# [WHAT YOU NEED TO DO]
Every line in the records below between the one holding "Siva Teja G | Fours (prelim.): 2 -> 4" and the one holding "filter: none -> Fours (prelim.) != 12", inclusive, is to be set down exactly; all other lines are to be left out.

Top of EXERCISE INPUTS

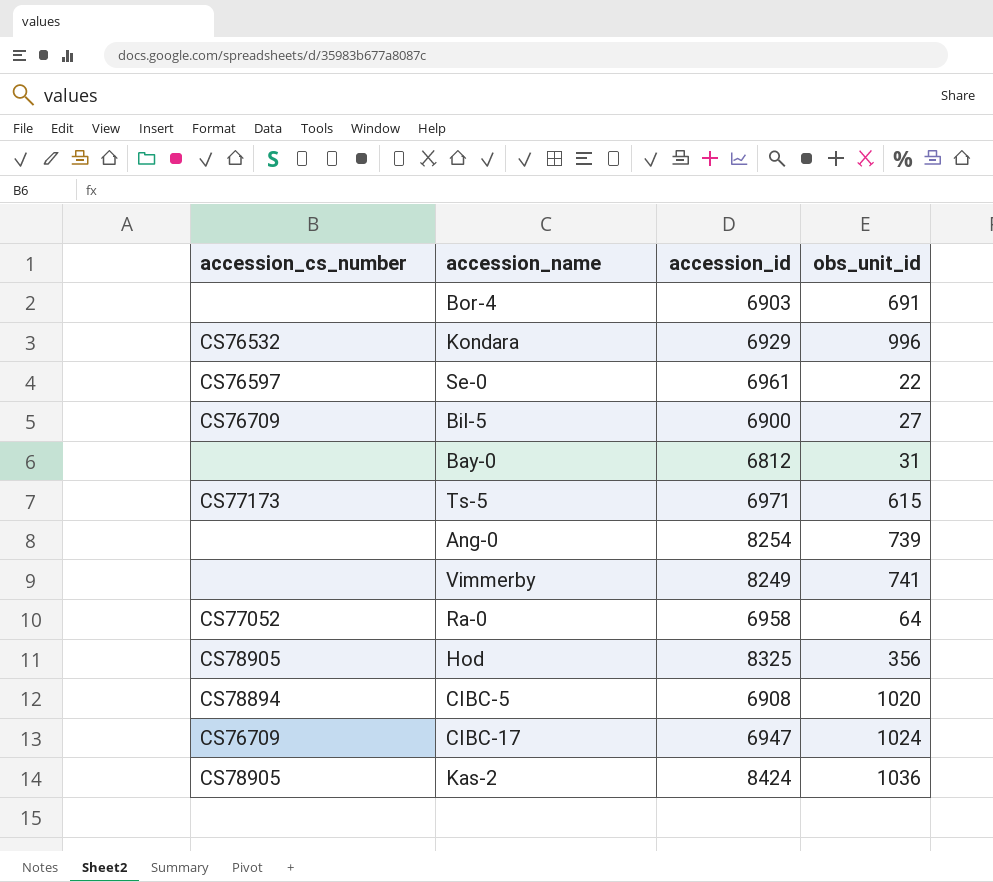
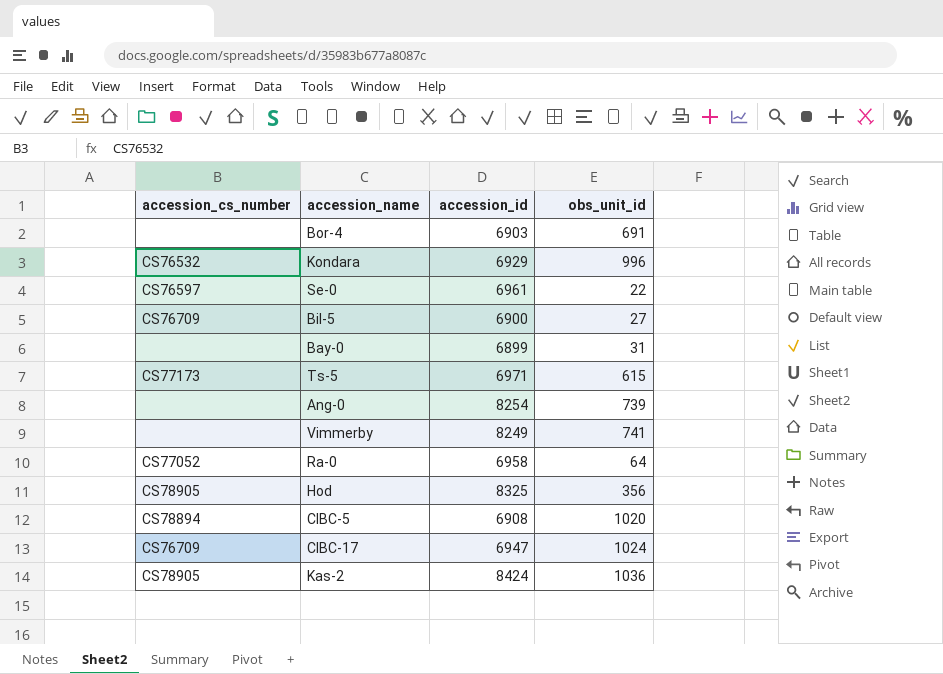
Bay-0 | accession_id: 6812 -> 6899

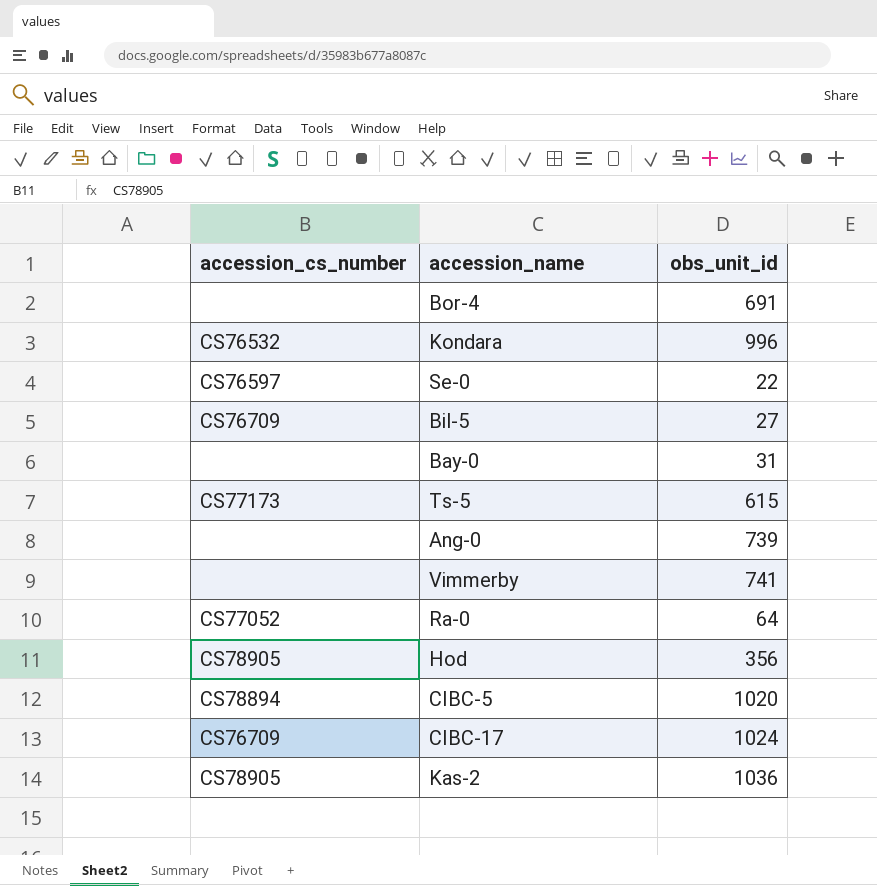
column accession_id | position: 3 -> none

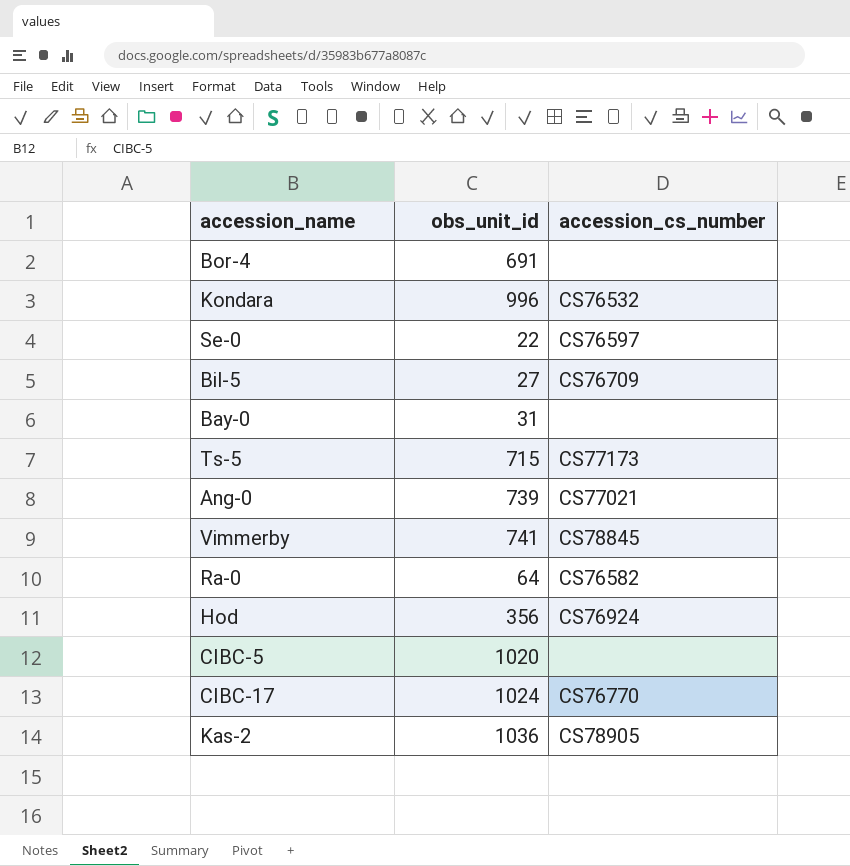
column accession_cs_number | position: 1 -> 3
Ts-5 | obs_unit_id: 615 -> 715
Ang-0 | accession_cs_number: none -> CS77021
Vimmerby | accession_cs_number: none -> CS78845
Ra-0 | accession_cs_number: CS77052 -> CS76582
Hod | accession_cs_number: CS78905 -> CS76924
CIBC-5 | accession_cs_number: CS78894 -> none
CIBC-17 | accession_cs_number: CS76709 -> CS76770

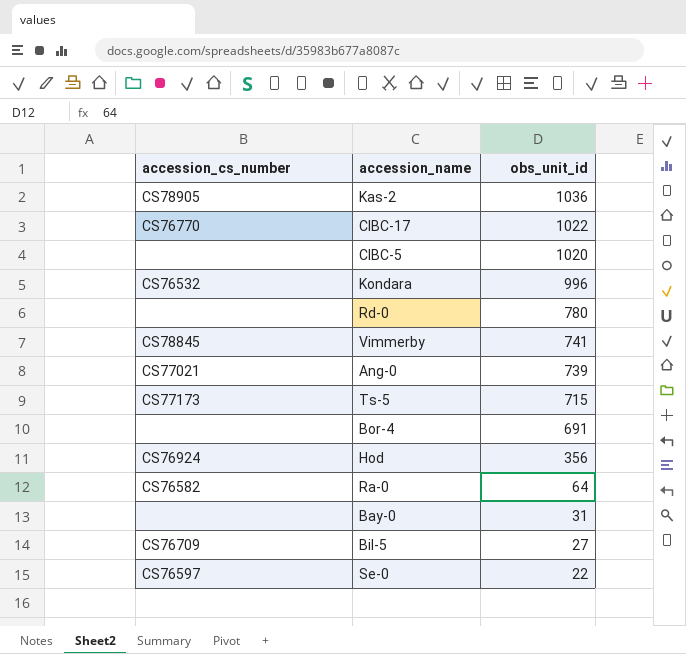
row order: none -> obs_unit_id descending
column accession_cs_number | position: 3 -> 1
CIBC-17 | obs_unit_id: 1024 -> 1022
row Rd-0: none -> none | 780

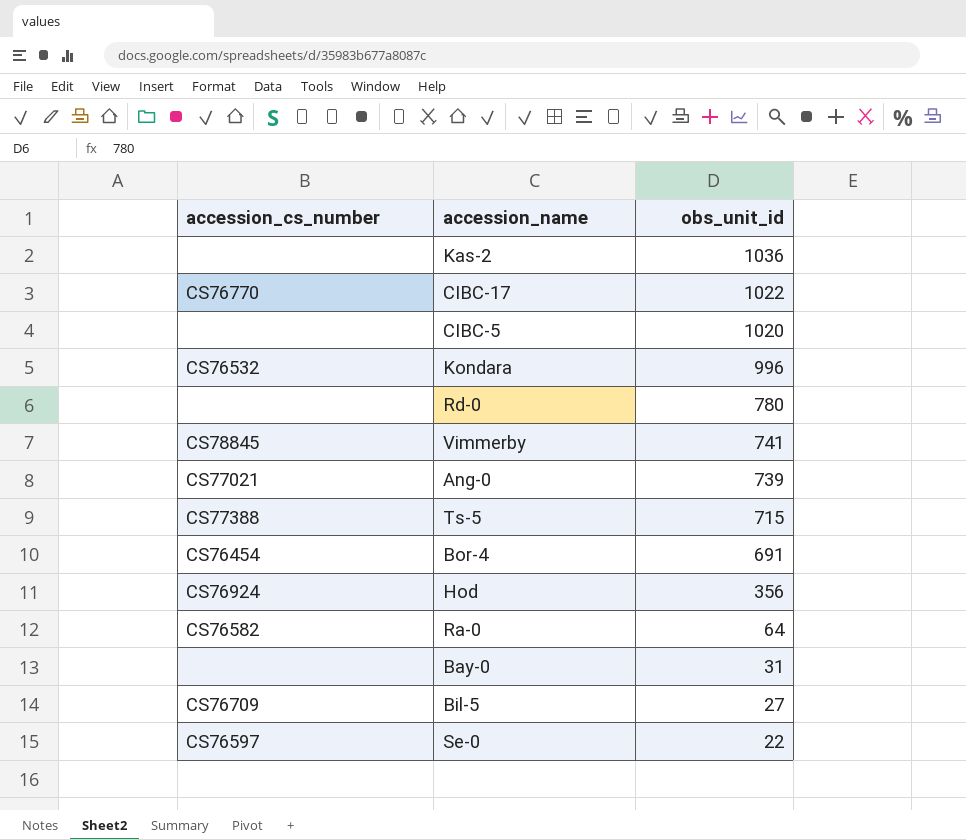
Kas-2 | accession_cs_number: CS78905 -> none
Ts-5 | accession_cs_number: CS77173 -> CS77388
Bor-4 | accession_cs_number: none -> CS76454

Bottom of EXERCISE INPUTS
Top of EXERCISE INPUTS

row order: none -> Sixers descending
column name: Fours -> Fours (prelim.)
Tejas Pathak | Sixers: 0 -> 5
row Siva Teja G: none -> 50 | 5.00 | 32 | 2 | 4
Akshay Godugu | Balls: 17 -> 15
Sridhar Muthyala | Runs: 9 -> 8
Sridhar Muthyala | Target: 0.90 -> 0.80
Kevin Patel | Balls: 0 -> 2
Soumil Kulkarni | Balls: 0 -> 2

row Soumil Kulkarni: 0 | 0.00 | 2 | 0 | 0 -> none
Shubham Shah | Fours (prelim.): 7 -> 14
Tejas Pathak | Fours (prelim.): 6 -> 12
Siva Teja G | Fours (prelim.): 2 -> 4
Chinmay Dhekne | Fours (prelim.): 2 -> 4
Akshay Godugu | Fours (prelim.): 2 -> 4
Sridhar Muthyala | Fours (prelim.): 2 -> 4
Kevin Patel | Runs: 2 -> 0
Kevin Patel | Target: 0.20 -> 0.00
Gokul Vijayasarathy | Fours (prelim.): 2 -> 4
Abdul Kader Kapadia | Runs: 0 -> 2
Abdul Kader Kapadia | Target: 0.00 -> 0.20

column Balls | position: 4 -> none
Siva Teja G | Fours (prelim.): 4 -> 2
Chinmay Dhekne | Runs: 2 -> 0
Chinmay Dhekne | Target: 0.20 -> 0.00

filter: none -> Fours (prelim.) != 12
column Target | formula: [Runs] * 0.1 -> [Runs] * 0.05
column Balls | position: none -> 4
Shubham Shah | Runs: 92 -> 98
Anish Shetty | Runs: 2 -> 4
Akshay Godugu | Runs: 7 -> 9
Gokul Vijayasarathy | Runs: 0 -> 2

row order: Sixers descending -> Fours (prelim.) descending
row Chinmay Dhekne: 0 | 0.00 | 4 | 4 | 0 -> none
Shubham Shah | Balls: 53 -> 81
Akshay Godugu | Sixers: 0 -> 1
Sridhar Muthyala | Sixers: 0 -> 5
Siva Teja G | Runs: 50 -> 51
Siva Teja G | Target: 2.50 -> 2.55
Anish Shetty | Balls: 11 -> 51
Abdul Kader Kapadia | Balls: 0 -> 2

Bottom of EXERCISE INPUTS

# [THE COMPLETED TASK]
Siva Teja G | Fours (prelim.): 2 -> 4
Chinmay Dhekne | Fours (prelim.): 2 -> 4
Akshay Godugu | Fours (prelim.): 2 -> 4
Sridhar Muthyala | Fours (prelim.): 2 -> 4
Kevin Patel | Runs: 2 -> 0
Kevin Patel | Target: 0.20 -> 0.00
Gokul Vijayasarathy | Fours (prelim.): 2 -> 4
Abdul Kader Kapadia | Runs: 0 -> 2
Abdul Kader Kapadia | Target: 0.00 -> 0.20

column Balls | position: 4 -> none
Siva Teja G | Fours (prelim.): 4 -> 2
Chinmay Dhekne | Runs: 2 -> 0
Chinmay Dhekne | Target: 0.20 -> 0.00

filter: none -> Fours (prelim.) != 12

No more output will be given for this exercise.